El hortus conclusus se puebla del personal bestiario de la intimidad, y su planta trasluce el orden personal e intransferible de las victorias demediadas. La piedra o la vegetación pueden cumplir por igual su cometido sugerente o narrativo: lo esencial en el jardín privado es que el ánimo trascienda el mero estilo. Así que el Canopo de Adriano –idealizada, serena y mínima recreación de la ruidosa ciudad egipcia que Estrabón nos describió– me ha parecido siempre uno de los hortus conclusus más perfectos entre todos los posibles, aunque creo que sólo yo le atribuyo ese carácter. De los cuatro elementos canónicos que se requieren en el hortus (cerramiento, vegetación, agua y animales –almas atormentadas añadieron el laberinto–) cumple el Canopo los cuatro, sustituyendo la exuberancia del verde por el gris elocuente de la piedra.
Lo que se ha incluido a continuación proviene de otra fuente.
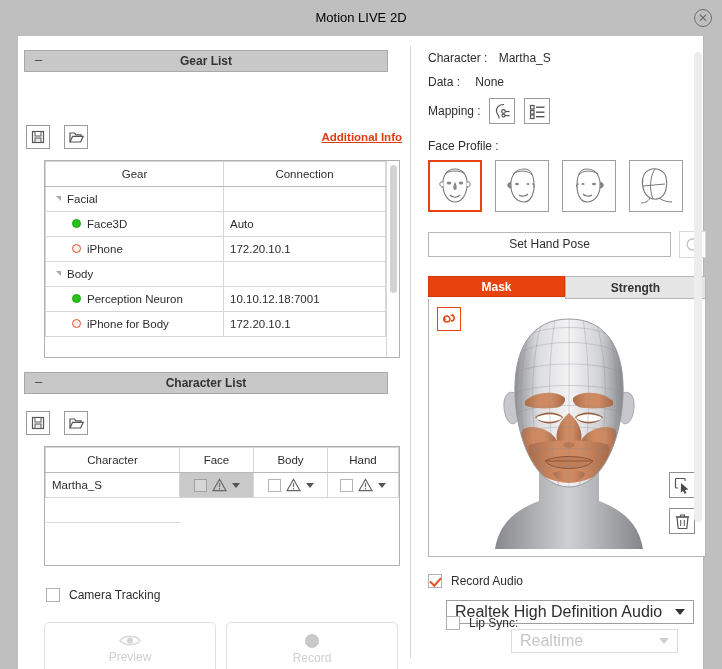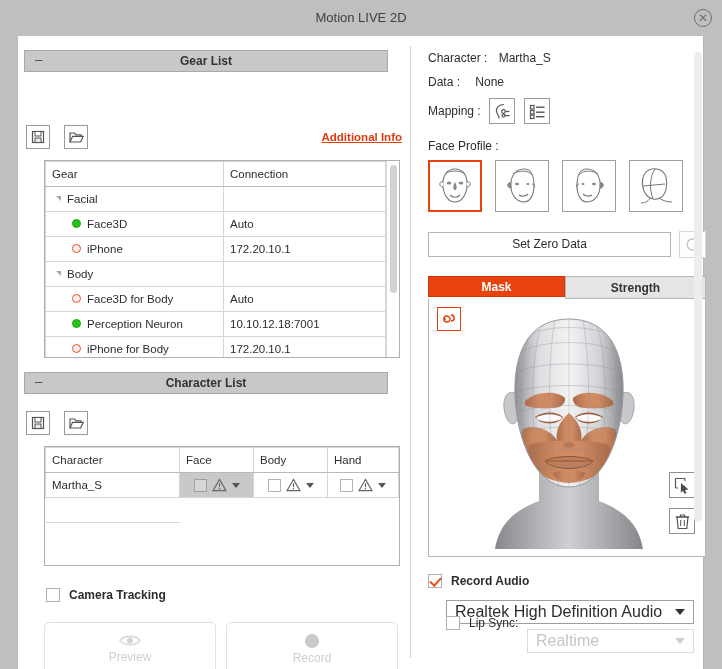--- a/index.html
+++ b/index.html
@@ -12,21 +12,21 @@
   #app { position: relative; width: 722px; height: 669px; background: #bfbfbf; }
 
   
   .titlebar {
     position: absolute; left: 0; top: 0; width: 722px; height: 36px;
     background: #bfbfbf;
   }
   .title-text {
     position: absolute; left: 0; top: 0; width: 722px; height: 36px;
     line-height: 36px; text-align: center;
-    font-size: 13px; color: #404040;
+    font-size: 13px; color: #000000;
   }
   .close-btn {
     position: absolute; right: 10px; top: 9px;
     width: 18px; height: 18px; border-radius: 50%;
     border: 1px solid #6f6f6f; color: #6f6f6f;
     font-size: 12px; line-height: 16px; text-align: center;
     cursor: pointer; background: transparent;
   }
 
   
@@ -74,21 +74,21 @@
   .tbl-wrap {
     position: absolute; border: 1px solid #b0b0b0; background: #fff;
     overflow: hidden;
   }
   table.grid { border-collapse: collapse; width: 100%; table-layout: fixed; }
   table.grid th, table.grid td {
     border: 1px solid #d6d6d6; font-size: 11.5px; color: #2d2d2d;
     height: 25px; padding: 0 6px; font-weight: normal; text-align: left;
     white-space: nowrap; overflow: hidden;
   }
-  table.grid th { border-bottom: 1px solid #b9b9b9; background: #fff; }
+  table.grid th { text-align: center; border-bottom: 1px solid #b9b9b9; background: #fff; }
   .cell-indent-1 { padding-left: 10px !important; }
   .cell-indent-2 { padding-left: 26px !important; }
   .tri {
     display: inline-block; width: 0; height: 0; margin-right: 6px;
     border-left: 5px solid transparent; border-top: 5px solid #a8a8a8;
     vertical-align: middle; position: relative; top: -1px;
   }
   .dot {
     display: inline-block; width: 9px; height: 9px; border-radius: 50%;
     margin-right: 6px; vertical-align: middle; position: relative; top: -1px;
@@ -125,21 +125,21 @@
   .chkrow { position: absolute; display: flex; align-items: center; gap: 9px; }
   .chkrow .box {
     width: 14px; height: 14px; border: 1px solid #b0b0b0; background: #fff;
     position: relative; cursor: pointer;
   }
   .chkrow .box.checked::after {
     content: ""; position: absolute; left: 3px; top: 0px;
     width: 5px; height: 9px; border: solid #e8501c;
     border-width: 0 2px 2px 0; transform: rotate(42deg);
   }
-  .chkrow .lbl { font-size: 12px; color: #2d2d2d; font-weight: bold; }
+  .chkrow .lbl { font-size: 12px; color: #2d2d2d; }
 
   
   .bigbtn {
     position: absolute; border: 1px solid #e2e2e2; border-radius: 5px;
     background: #fff; display: flex; flex-direction: column;
     align-items: center; justify-content: center; gap: 3px; cursor: default;
   }
   .bigbtn .lab { font-size: 12px; color: #cfcfcf; }
 
   
@@ -263,24 +263,20 @@
                   <td class="cell-indent-2"><span class="dot on"></span>Face3D</td>
                   <td>Auto</td>
                 </tr>
                 <tr>
                   <td class="cell-indent-2"><span class="dot off"></span>iPhone</td>
                   <td>172.20.10.1</td>
                 </tr>
                 <tr>
                   <td class="cell-indent-1"><span class="tri"></span>Body</td>
                   <td></td>
-                </tr>
-                <tr>
-                  <td class="cell-indent-2"><span class="dot off"></span>Face3D for Body</td>
-                  <td>Auto</td>
                 </tr>
                 <tr>
                   <td class="cell-indent-2"><span class="dot on"></span>Perception Neuron</td>
                   <td>10.10.12.18:7001</td>
                 </tr>
                 <tr>
                   <td class="cell-indent-2"><span class="dot off"></span>iPhone for Body</td>
                   <td>172.20.10.1</td>
                 </tr>
               </tbody>
@@ -466,21 +462,21 @@
       <div class="profile-thumb" style="left:218px; top:124px;">
         <svg width="42" height="42" viewBox="0 0 42 42">
           <path d="M14 5 C7 8, 6 18, 9 26 C12 33, 19 36, 25 33 C31 30, 33 20, 31 12 C29 5, 21 2, 14 5 Z" fill="#fff" stroke="#777" stroke-width="1.1"></path>
           <path d="M20 4 C15 11, 14 24, 18 34" fill="none" stroke="#777" stroke-width="1"></path>
           <line x1="8" y1="21" x2="30" y2="19" stroke="#777" stroke-width="1"></line>
           <path d="M15 33 C13 37, 9 38, 6 38" fill="none" stroke="#777" stroke-width="1"></path>
           <path d="M24 33 C28 36, 33 37, 37 37" fill="none" stroke="#777" stroke-width="1"></path>
         </svg>
       </div>
 
-      <div class="wide-btn" style="left:17px; top:196px; width:243px; height:25px; line-height:23px;">Set Zero Data</div>
+      <div class="wide-btn" style="left:17px; top:196px; width:243px; height:25px; line-height:23px;">Set Hand Pose</div>
       <span class="icon-btn" style="position:absolute; left:268px; top:195px; width:27px; height:27px; border-color:#d8d8d8;">
         <svg width="17" height="17" viewBox="0 0 17 17">
           <path d="M13.5 6 A5.5 5.5 0 1 0 14 9.5" fill="none" stroke="#c3c3c3" stroke-width="1.4"></path>
           <path d="M14.4 3 L13.6 6.6 L10 5.9 Z" fill="#c3c3c3"></path>
         </svg>
       </span>
 
       <div class="tabbar" style="left:17px; top:240px;">
         <div class="tab active" style="width:137px; height:21px;text-align:right;">Mask</div>
         <div class="tab inactive" style="width:141px; height:23px;">Strength</div>
@@ -599,21 +595,21 @@
 
       <div class="combo" style="left:35px; top:564px; width:248px; height:24px;">
         <span>Realtek High Definition Audio</span>
         <span class="arrow"></span>
       </div>
 
       <div class="chkrow" style="left:35px; top:580px;">
         <span class="box" id="lip-box"></span>
         <span class="lbl-disabled">Lip Sync:</span>
       </div>
-      <div class="combo disabled" style="left:116px; top:593px; width:167px; height:24px;">
+      <div class="combo disabled" style="left:100px; top:593px; width:167px; height:24px;">
         <span>Realtime</span>
         <span class="arrow"></span>
       </div>
 
       <div class="panel-scroll">
         <div class="thumb"></div>
       </div>
     </div>
   </div>
 </div>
Dentro del recinto de la Villa Adriana en Tivoli, el peristilo del Canopo, sostenido por cariátides, preserva con fervor la desgracia de Antínoo; el cocodrilo único, feroz, es guardián y testimonio del dolor perfectamente construido; las aguas del Nilo, aunque turbias, tan pequeñas, anegan cada día la pupila entristecida del emperador.
Ronda el reptil a las doncellas
que ofician su gracia sufragada,
roza sus paños
de nácar enigmático,
de pliegues insensibles
al cieno hecho en escala a su medida.
Dos mil años más tarde, en Escocia, Ian Hamilton Finlay –artista singular donde los haya dentro del ya singular repertorio del siglo XX–, a la manera de un Diógenes sui generis, en lugar de un tonel quiso escoger un jardín por vivienda. Ese jardín se llamó Pequeña Esparta, y Hamilton Finlay fue construyéndolo con dedicación casi obsesiva, morosa y pacientemente, en un terreno de cuatro hectáreas en Stonypath, allí donde antes sólo había una granja abandonada. En Pequeña Esparta serpean flujos de agua que contradicen a Heráclito, brotan puentes y senderos imposibles, templos tomados por la hierba, bancos con poemas inscritos, esculturas de inspiración greco-latina, lápidas cubiertas de epigramas. Es un hortus conclusus consagrado al arte y la belleza, también al tiempo y la melancolía, a la muerte y la denuncia. The world has been empty since the Romans... En Pequeña Esparta vivió Hamilton Finlay durante cuarenta años como un austero e independiente exiliado, apelando a la creación y a la inserción del intelecto en la naturaleza, y ello desde su referencia al Mundo Clásico, también a la Revolución Francesa y a la Segunda Guerra Mundial.
En mi jardín secreto y bien cercado yo también me anudo o me despliego. Encauzo las aguas que destilan las palabras o la música, las surto de nenúfares, de flores disecadas, y conduzco su corriente por las venas del azogue fragmentado que me sirve como estanque. En este espacio crece a veces la maleza y con ella los pequeños animales enfermizos que la habitan. Algunas noches las lechuzas se aproximan a los fuegos que crepitan en la orilla –esa trampa sutil y envenenada cedida a la fuerza por los dioses– para caer vencidas ante el canoro fulgor que contamina. Sin pausa transcurren las horas. En esta parte interior de la cancela. En mi pequeño huerto, mi adormecida luz, mi pesadilla.